Businesses demanded expansion of the tax net to raise revenue collection and ensure uninterrupted supply of gas and electricity. Some expressed concern over the spike in production costs following the increase in gas prices, according to domestic media outlets.
The chairman-cum-managing director of a big industrial house said while the government is inviting foreign investors, local investors are facing gas crunch and regular taxpayers are facing higher tax scrutiny. He appealed NBR to stop harassment of businesses without specific allegations.
Showkat Aziz Russel, president of the Bangladesh Textile Mills Association (BTMA), complained about mounting hassles in doing business.
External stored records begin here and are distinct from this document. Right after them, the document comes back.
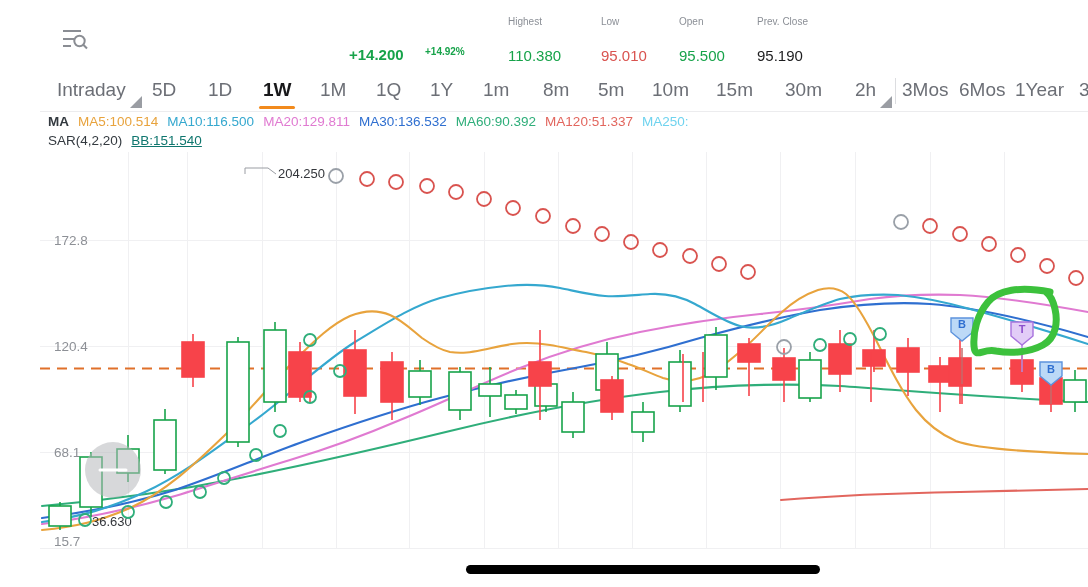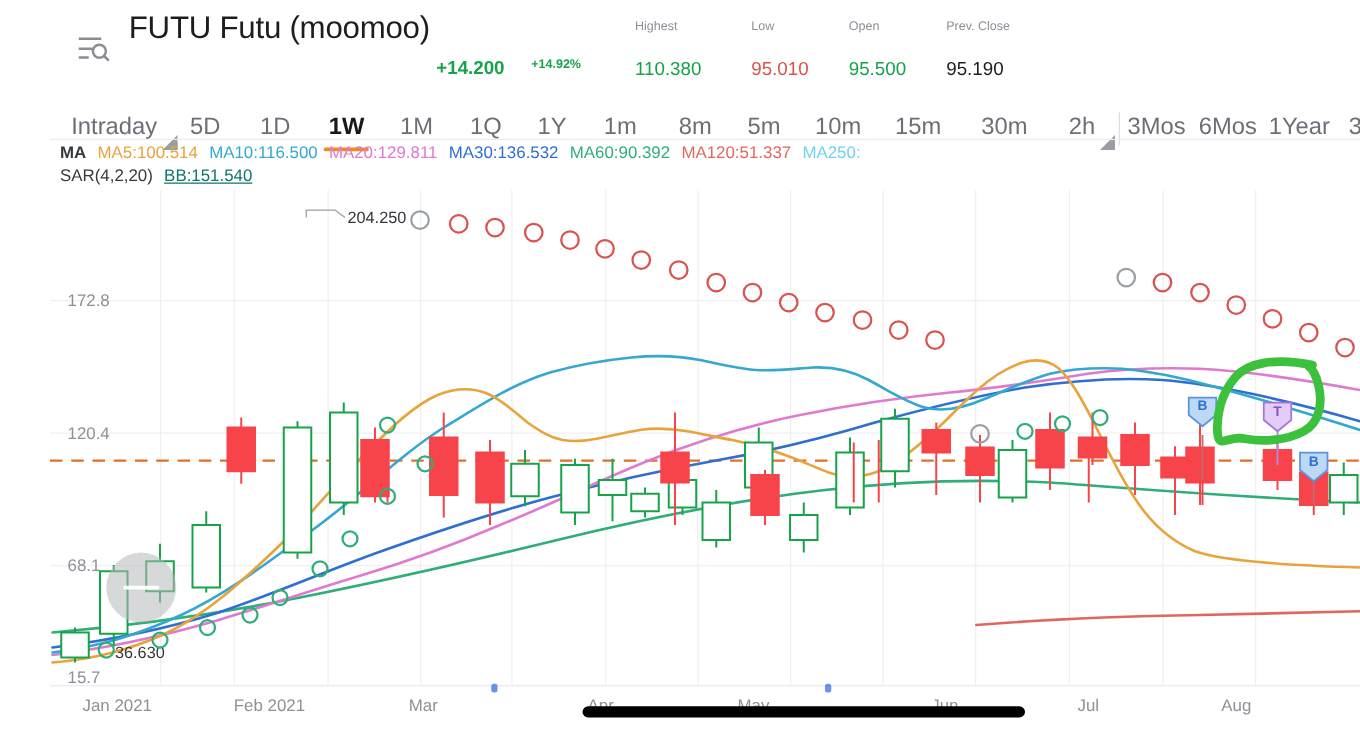--- a/index.html
+++ b/index.html
@@ -104,7 +104,6 @@
       </svg>
     </div>
 
-    <div class="ticker-title">FUTU Futu (moomoo)</div>
     <div class="chg-abs">+14.200</div>
     <div class="chg-pct">+14.92%</div>
 

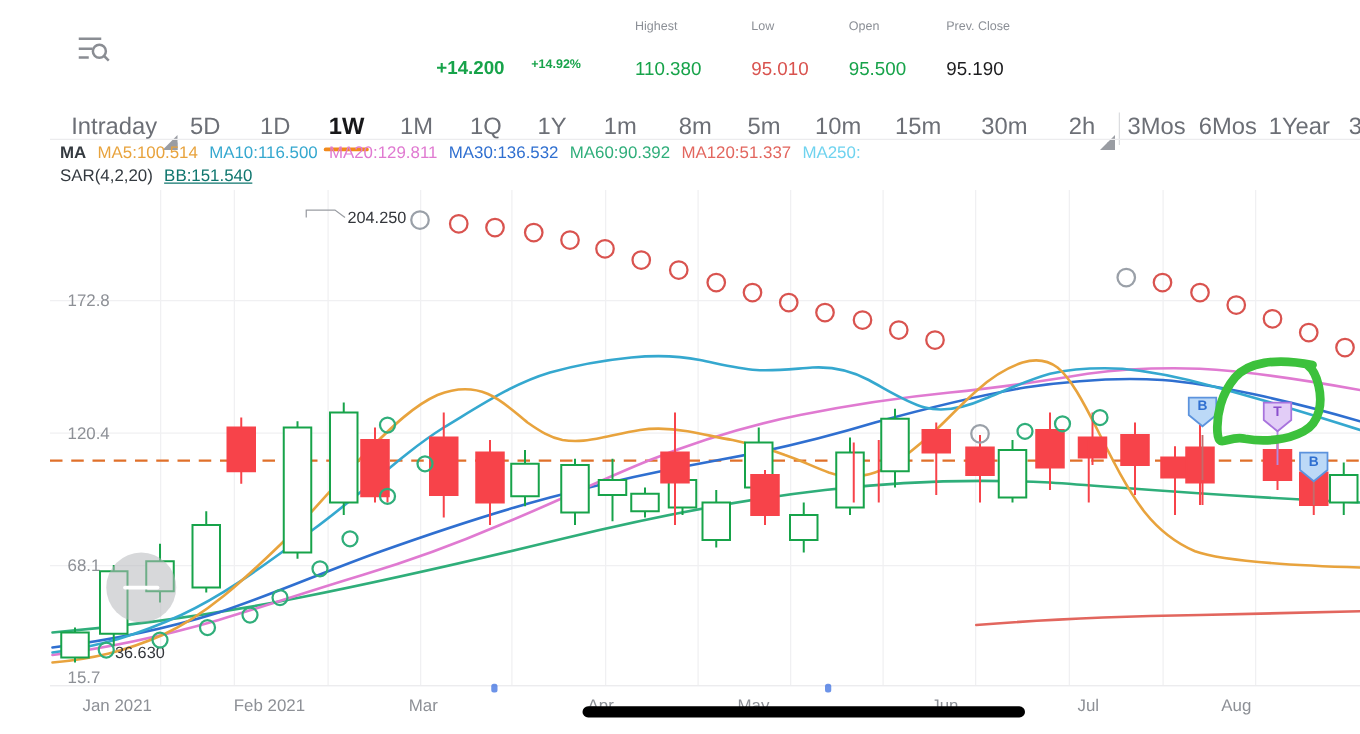--- a/index.html
+++ b/index.html
@@ -43,7 +43,7 @@
   .val-flat{color:#1d1d1f;}
 
   
-  .tabs{position:absolute;left:0;top:82px;width:1000px;height:42px;}
+  .tabs{position:absolute;left:0;top:70px;width:1000px;height:42px;}
   .tabs-rule{position:absolute;left:40px;top:111px;width:1048px;height:1px;background:#ececee;}
   .tab{
     position:absolute;top:0;height:42px;line-height:40px;

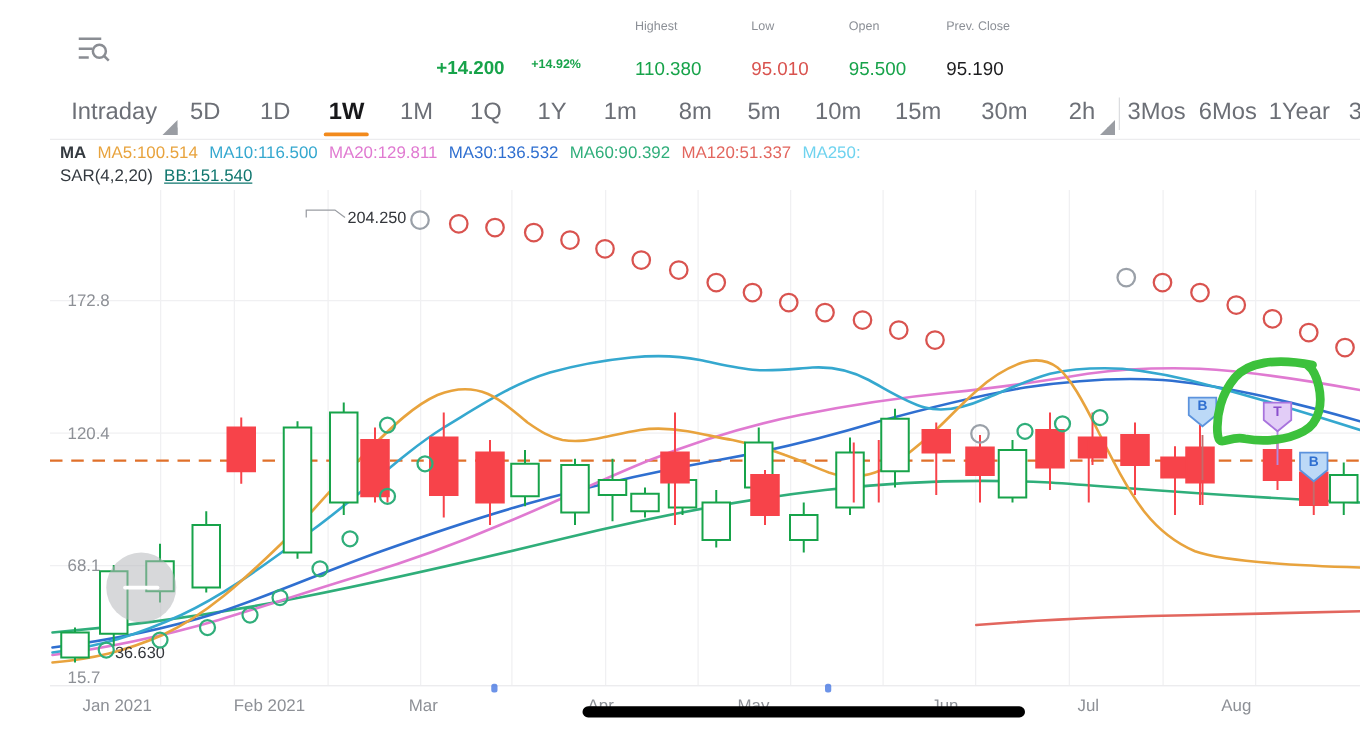--- a/index.html
+++ b/index.html
@@ -373,23 +373,6 @@
     </svg>
   </div>
 
-  <div class="xaxis">
-    <div class="xaxis-rule"></div>
-    <svg width="1088" height="39" viewBox="0 0 1088 39">
-      <g id="xlabels">
-          <text class="xlabel" x="66" y="21">Jan 2021</text>
-          <text class="xlabel" x="187" y="21">Feb 2021</text>
-          <text class="xlabel" x="327" y="21">Mar</text>
-          <text class="xlabel" x="470" y="21">Apr</text>
-          <text class="xlabel" x="590" y="21">May</text>
-          <text class="xlabel" x="745" y="21">Jun</text>
-          <text class="xlabel" x="862" y="21">Jul</text>
-          <text class="xlabel" x="977" y="21">Aug</text>
-        </g>
-    </svg>
-    <div class="scroll-dot" style="left:393px;top:-1px"></div>
-    <div class="scroll-dot" style="left:660px;top:-1px"></div>
-  </div>
 
   <div class="home-indicator"></div>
BTMA earlier issued clearance for the import of spare machinery parts. Russel said the process has become complicated after NBR took over that task.
Rahman suggested there should be a focus on ensuring price stability and the supply of essential commodities and budgetary measures should reduce economic disparity among people through appropriate tax policies and job creation.
FBCCI proposed increasing the tax-free income limit to Tk 450,000 from the present Tk 350,000, and a gradual reduction in advance income tax on imports to reduce the operational costs of industries.